I want to add an important parenthetical comment, however: In the studies where we’ve seen overall no relation between eggs and the diet and heart disease, among people with diabetes, we do see an increased risk of heart disease with higher egg consumption. There is also quite a bit of evidence that higher egg consumption is related to a higher risk of diabetes itself. So for some people it’s still good to limit eggs.
But the other source is red meat and there we do see an increase in risk of heart disease. But it’s more than just the cholesterol; there are probably multiple factors. It’s more useful to look at the whole food, which contains hundreds of different substances.
GAZETTE: These guidelines eliminate the advice to restrict fat, correct?
WILLETT: Exactly. They do put emphasis on the type of fat and that’s where the action is. Trans fats are something you really don’t want to eat, but polyunsaturated fats are essential and beneficial and vegetable oils in general are beneficial for prevention of cardiovascular disease.

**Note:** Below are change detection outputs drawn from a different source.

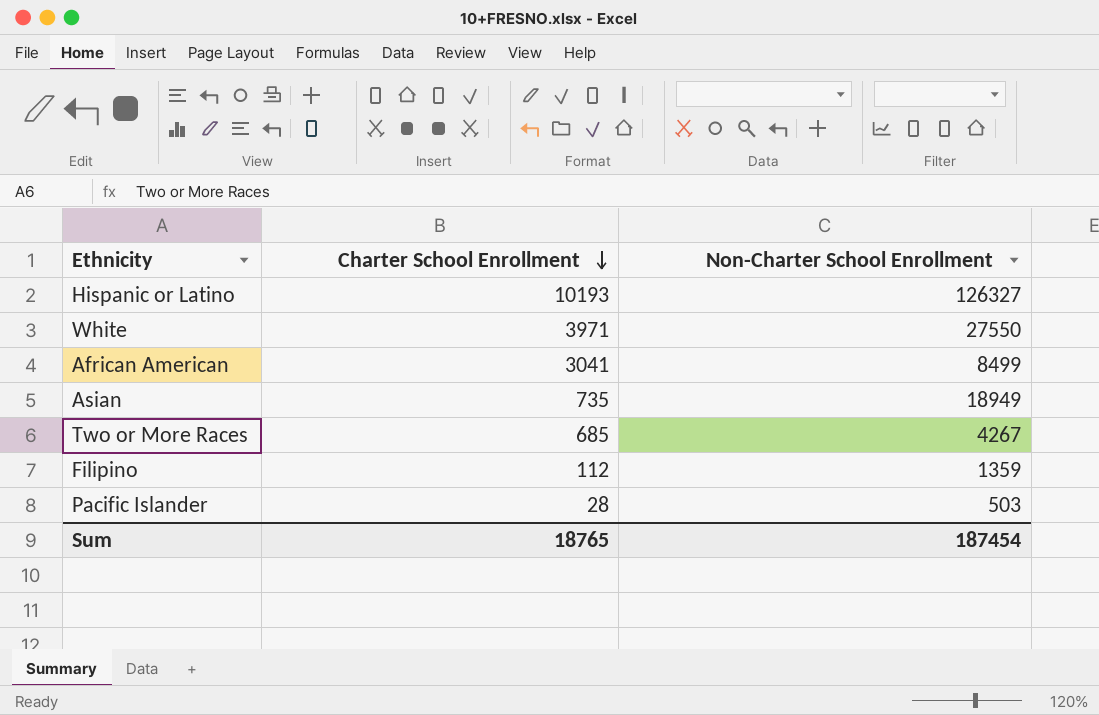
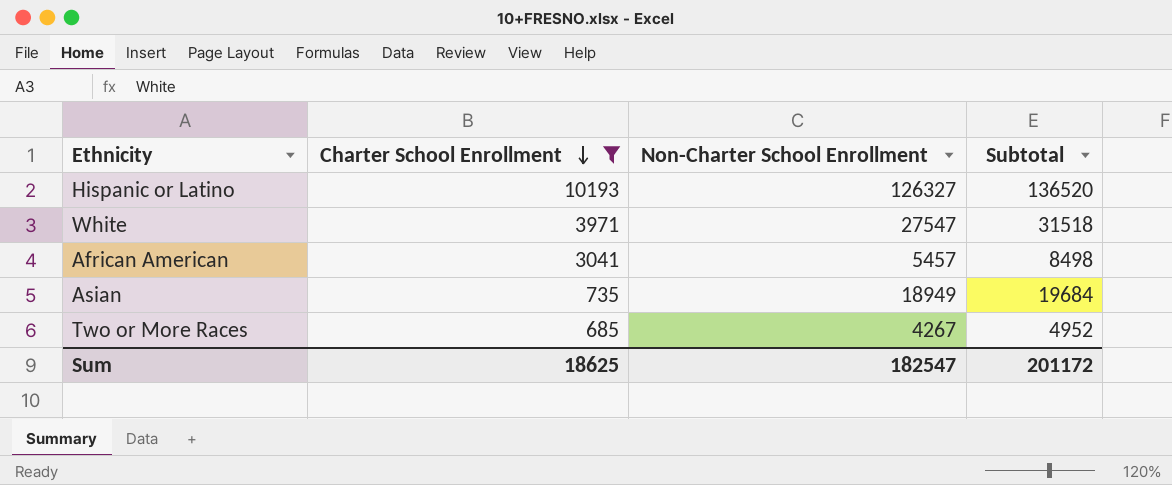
filter: none -> Charter School Enrollment >= 685
column Subtotal | formula: none -> [Charter School Enrollment] + [Non-Charter School Enrollment]
White | Non-Charter School Enrollment: 27550 -> 27547
African American | Non-Charter School Enrollment: 8499 -> 5457
Sum | Charter School Enrollment: 18765 -> 18625
Sum | Non-Charter School Enrollment: 187454 -> 182547

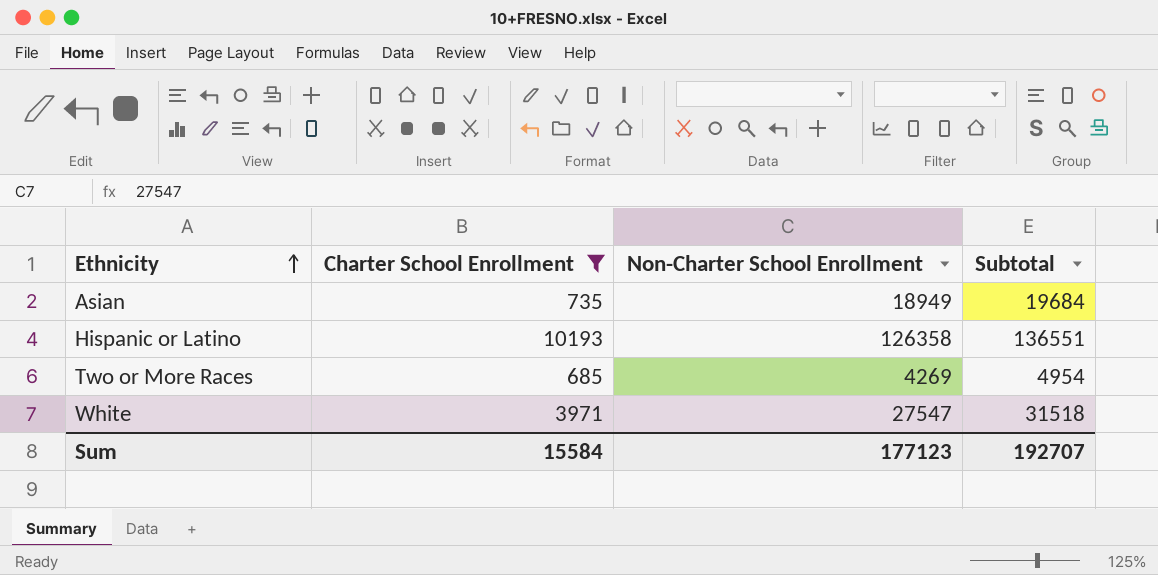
row order: Charter School Enrollment descending -> Ethnicity ascending
row African American: 3041 | 5457 | 8498 -> none
Hispanic or Latino | Non-Charter School Enrollment: 126327 -> 126358
Hispanic or Latino | Subtotal: 136520 -> 136551
Two or More Races | Non-Charter School Enrollment: 4267 -> 4269
Two or More Races | Subtotal: 4952 -> 4954
Sum | Charter School Enrollment: 18625 -> 15584
Sum | Non-Charter School Enrollment: 182547 -> 177123
Sum | Subtotal: 201172 -> 192707

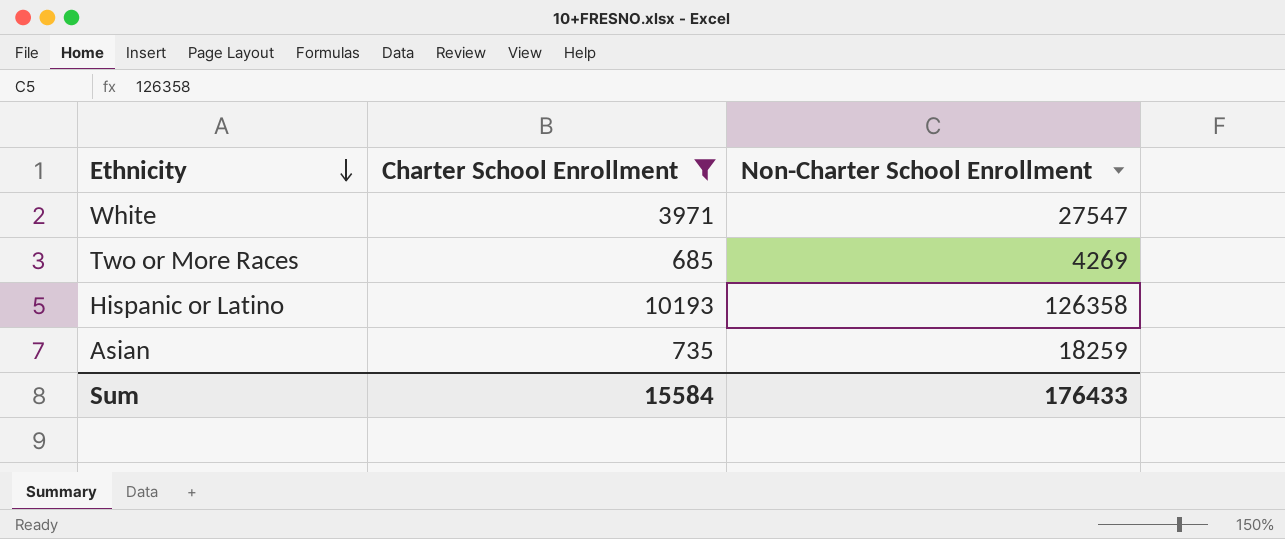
row order: Ethnicity ascending -> Ethnicity descending
column Subtotal | formula: [Charter School Enrollment] + [Non-Charter School Enrollment] -> none
Asian | Non-Charter School Enrollment: 18949 -> 18259
Sum | Non-Charter School Enrollment: 177123 -> 176433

GAZETTE: The final guidelines will be issued later this year?
WILLETT: Yes. And those will show up in many ways. The guidelines are meant to be the basis of many government food programs like the Women, Infants, and Children (WIC) program; the food stamps (SNAP) program; and standards for foods in schools and other procurements. They’re not always adhered to, but federal policy should be consistent with the dietary guidelines. And that affects many tens of billions of dollars a year.
GAZETTE: It sounds like it’s not just cholesterol that’s being rehabilitated, it’s fats overall, which is really a process that’s been going on for a number of years. Are we all the way there in the rehabilitation process now?
WILLETT: I think we are. The guidelines started backing off on that 10 or 15 years ago and bumped up the allowable limit from 30 to 35 percent [of total calories from fat].
This explicitly does away with that limit. It is a little sobering how long things take, but it’s good to have reached that point.